At the end of the document:

Peer Reviews

To let you see how another student did the work, and to give you the experience of following the instructions, you will review another student's work. Peer review is enabled in Canvas for this assignment.

Before you start, make sure that Java, Gradle, Ant, and Maven are installed. Also, save aside the submitted output files (test-execution.txt and test-coverage.html / test-coverage.csv), so that you can compare them to the files that result when you run the commands.

Check that the generated output matches the test and coverage results.
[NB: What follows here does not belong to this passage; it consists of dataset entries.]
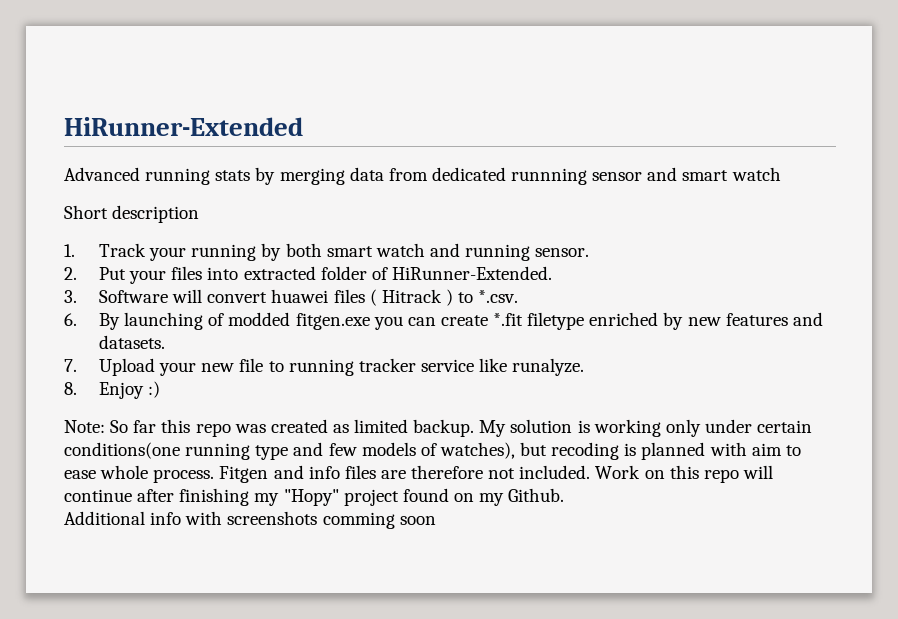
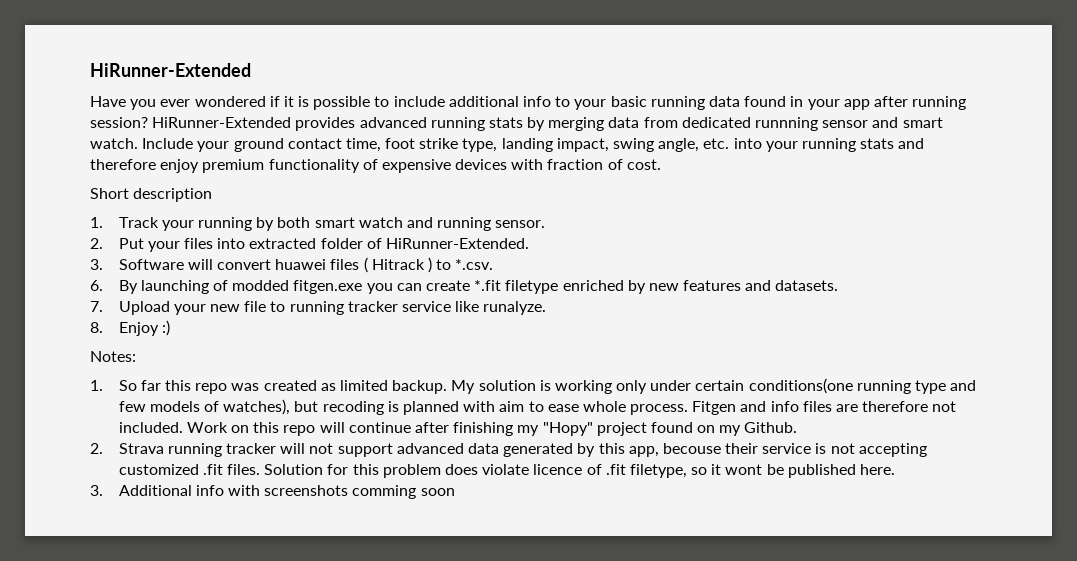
[64,167,140,181] Advanced -> [90,96,967,110] [90,117,427,131] Have you ever wondered if it is possible to include additional info to your basic running data found in your app after running session? HiRunner-Extended provides advanced
[731,167,781,181] watch -> [90,138,925,152] [90,159,661,173] watch. Include your ground contact time, foot strike type, landing impact, swing angle, etc. into your running stats and therefore enjoy premium functionality of expensive devices with fraction of cost.
[64,420,105,433] Note: -> [90,351,136,362] [90,380,103,391] Notes: // 1.
(565, 495) none -> [90,443,927,457] [118,464,896,478] [90,485,103,496] 2. Strava running tracker will not support advanced data generated by this app, becouse their service is not accepting customized .fit files. Solution for this problem does violate licence of .fit filetype, so it wont be published here. // 3.

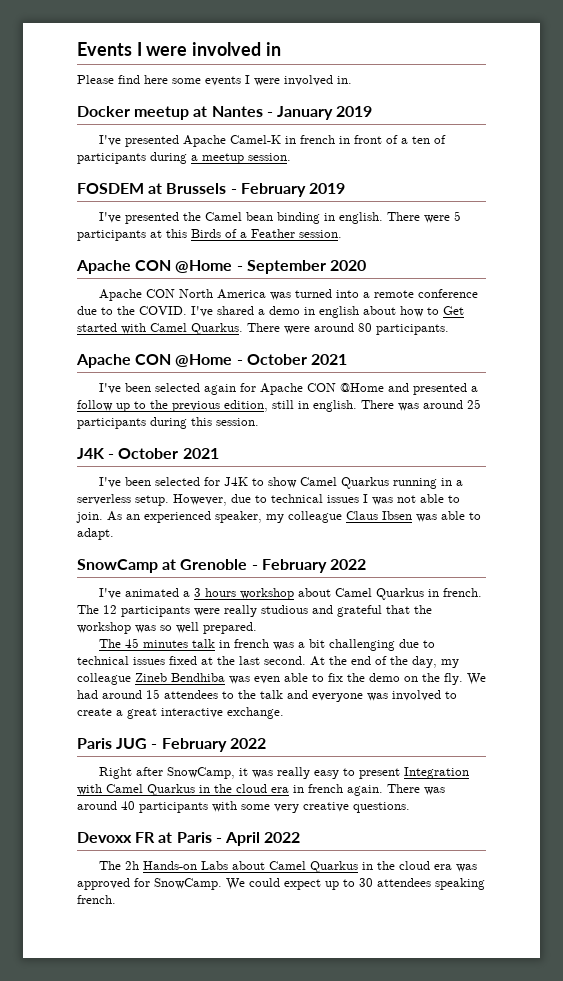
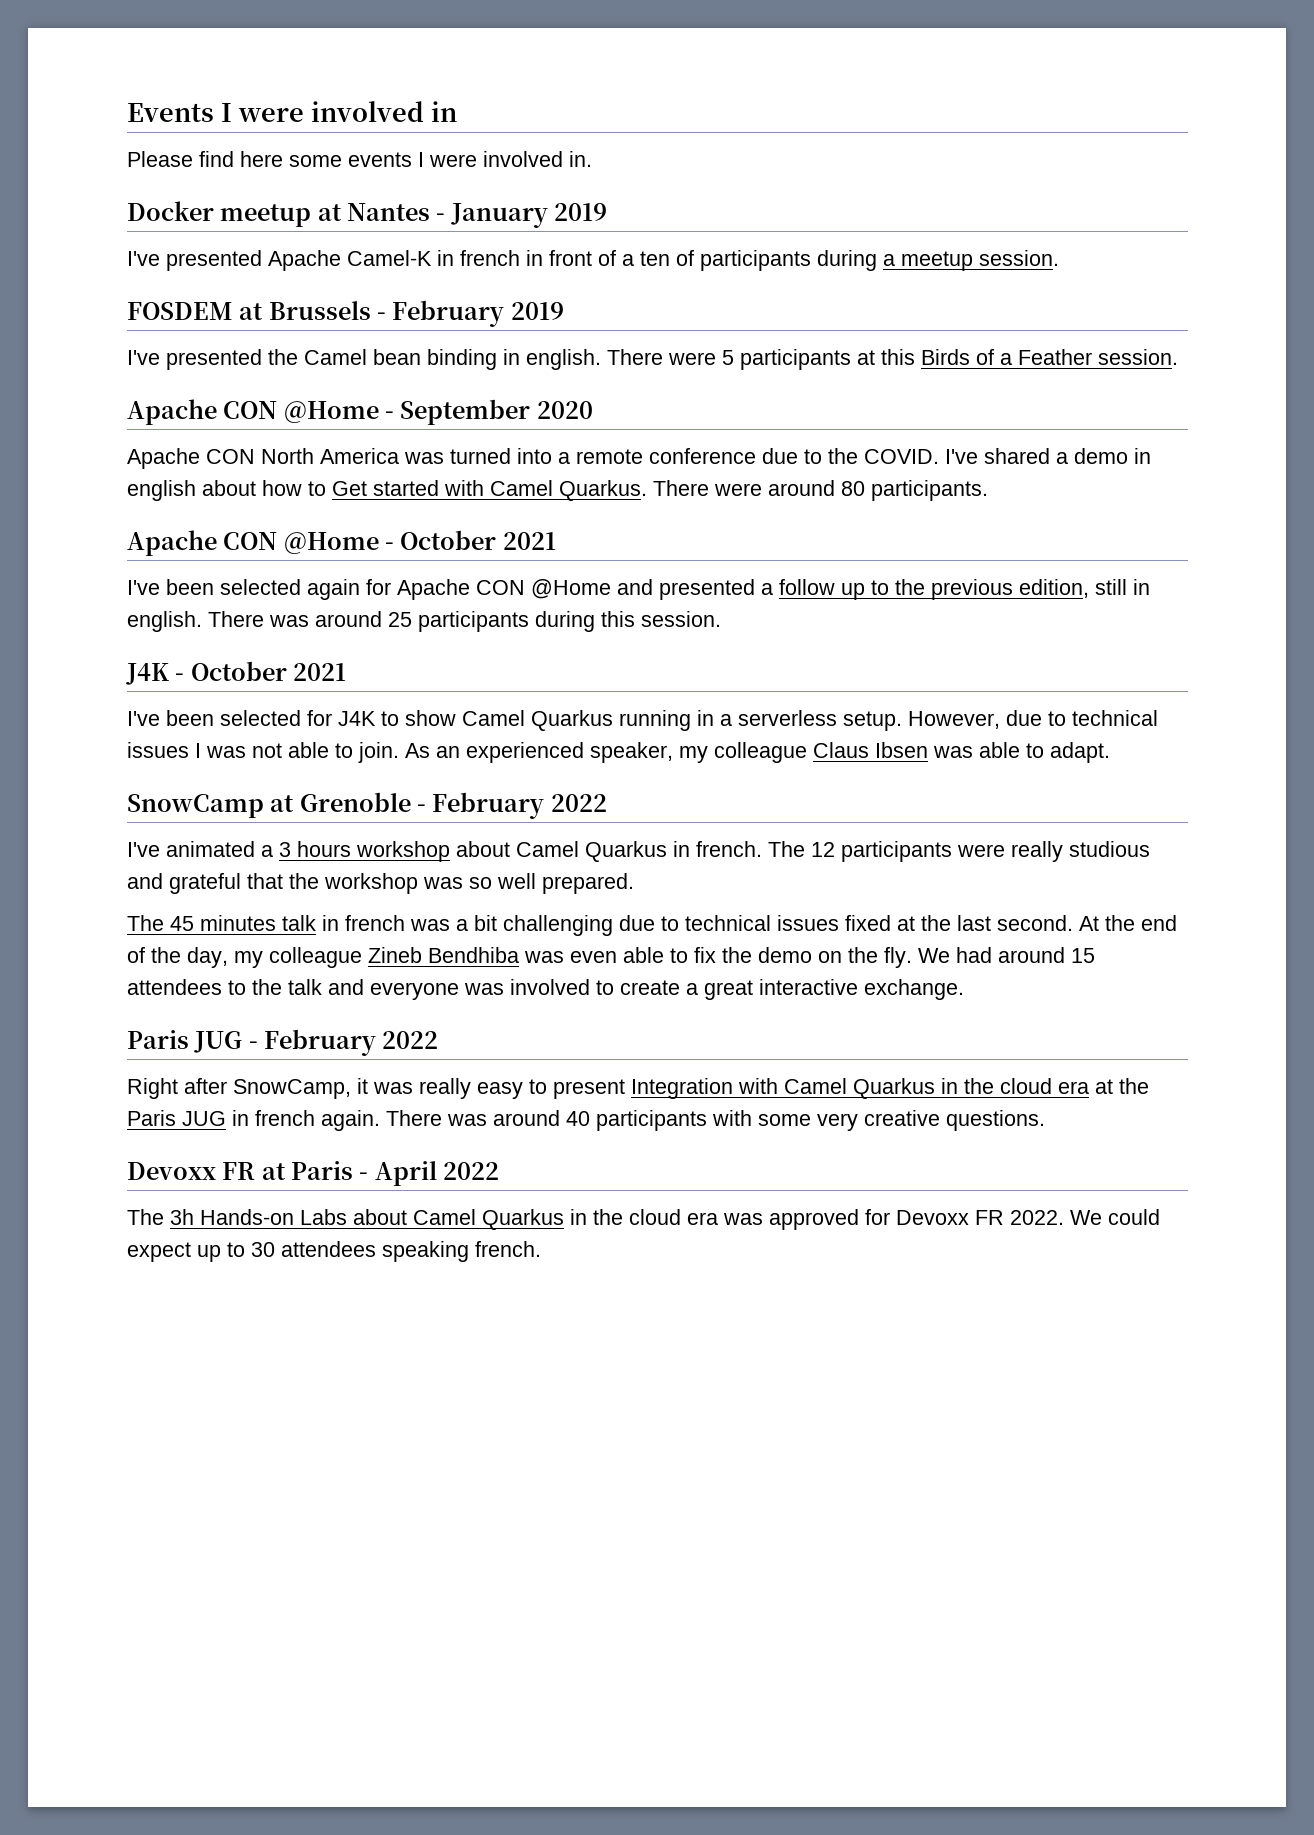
(289, 790) none -> [1095,1078,1149,1094] [127,1110,226,1126] at the Paris JUG
[124,861,139,870] 2h -> [170,1209,194,1225] 3h
[154,878,222,890] SnowCamp. -> [896,1210,1064,1225] Devoxx FR 2022.

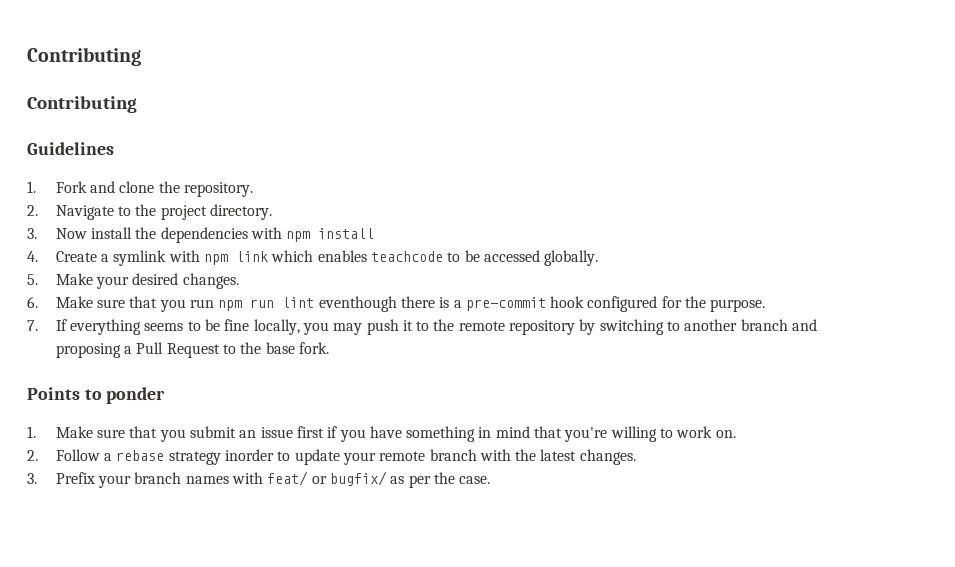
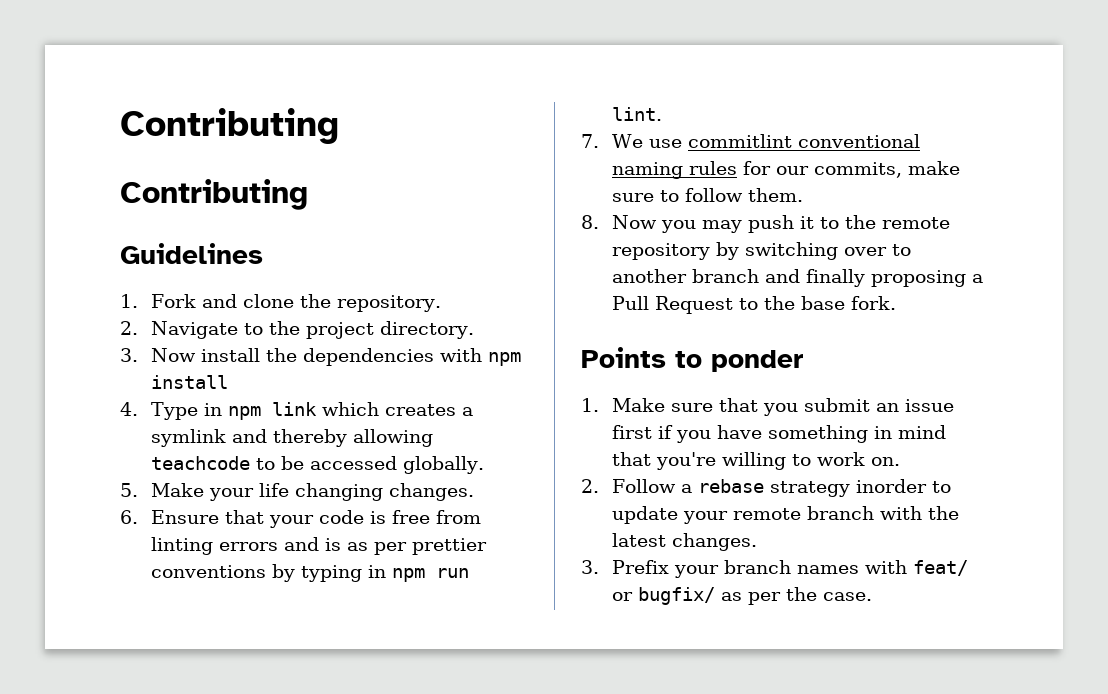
[55,250,367,266] Create a symlink with npm link which enables -> [150,402,473,420] [150,429,433,447] Type in npm link which creates a symlink and thereby allowing
[132,273,179,285] desired -> [258,483,383,501] life changing
[55,296,766,312] [27,319,300,335] Make sure that you run npm run lint eventhough there is a pre-commit hook configured for the purpose. // 7. If everything seems to be fine locally, -> [150,510,481,528] [150,537,487,555] [150,564,469,582] [611,107,662,121] [581,134,920,148] [611,161,960,179] [611,188,803,202] [581,215,657,229] Ensure that your code is free from linting errors and is as per prettier conventions by typing in npm run lint. // 7. We use commitlint conventional naming rules for our commits, make sure to follow them. // 8. Now
(664, 327) none -> [843,247,887,256] over
(818, 325) none -> [805,269,865,287] finally

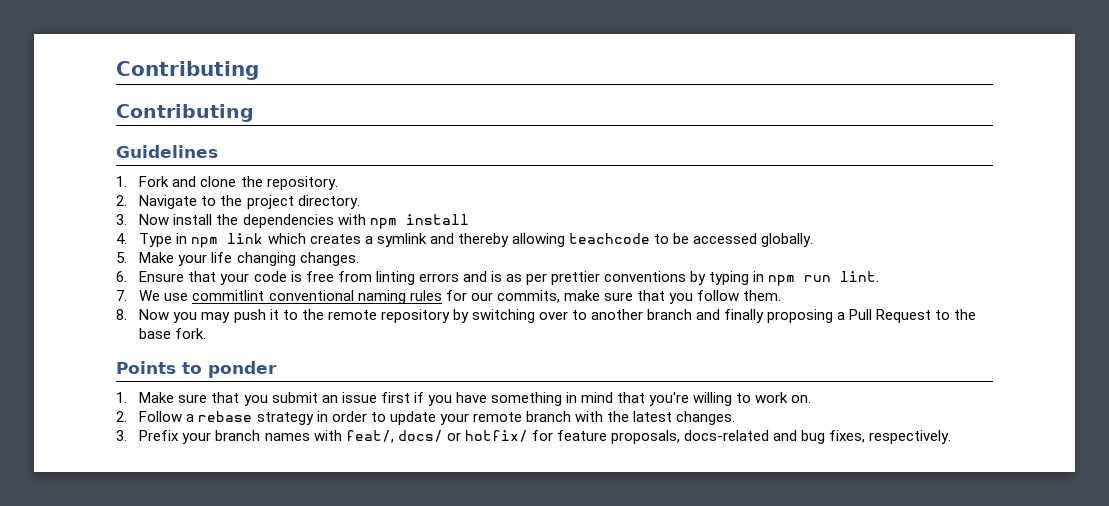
[659,190,679,202] to -> [636,290,693,304] that you
[855,479,927,493] inorder -> [316,411,367,422] in order
[912,560,968,576] [611,587,872,605] feat/ or bugfix/ as per the case. -> [345,430,952,444] feat/, docs/ or hotfix/ for feature proposals, docs-related and bug fixes, respectively.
Indicate whether all the steps worked for you, and if so, whether the generated test results and coverage numbers match the ones included. However, do not try to fix problems you encounter — if the instructions don't work, just say so (and give the exact output you received that is different than what you expected).


This assignment requires you to learn and use tools that you may not be familiar with. Start early! Doing so will save you time, because you can get help or can take a break and think about the problem. (This advice applies to any assignment where you are doing something new.)

Students in previous offering of this course have had very different experiences with this assignment. We have found that the project a student chooses is often a good predictor of success, so choose your project carefully! And remember that you can switch at any time during the assignment.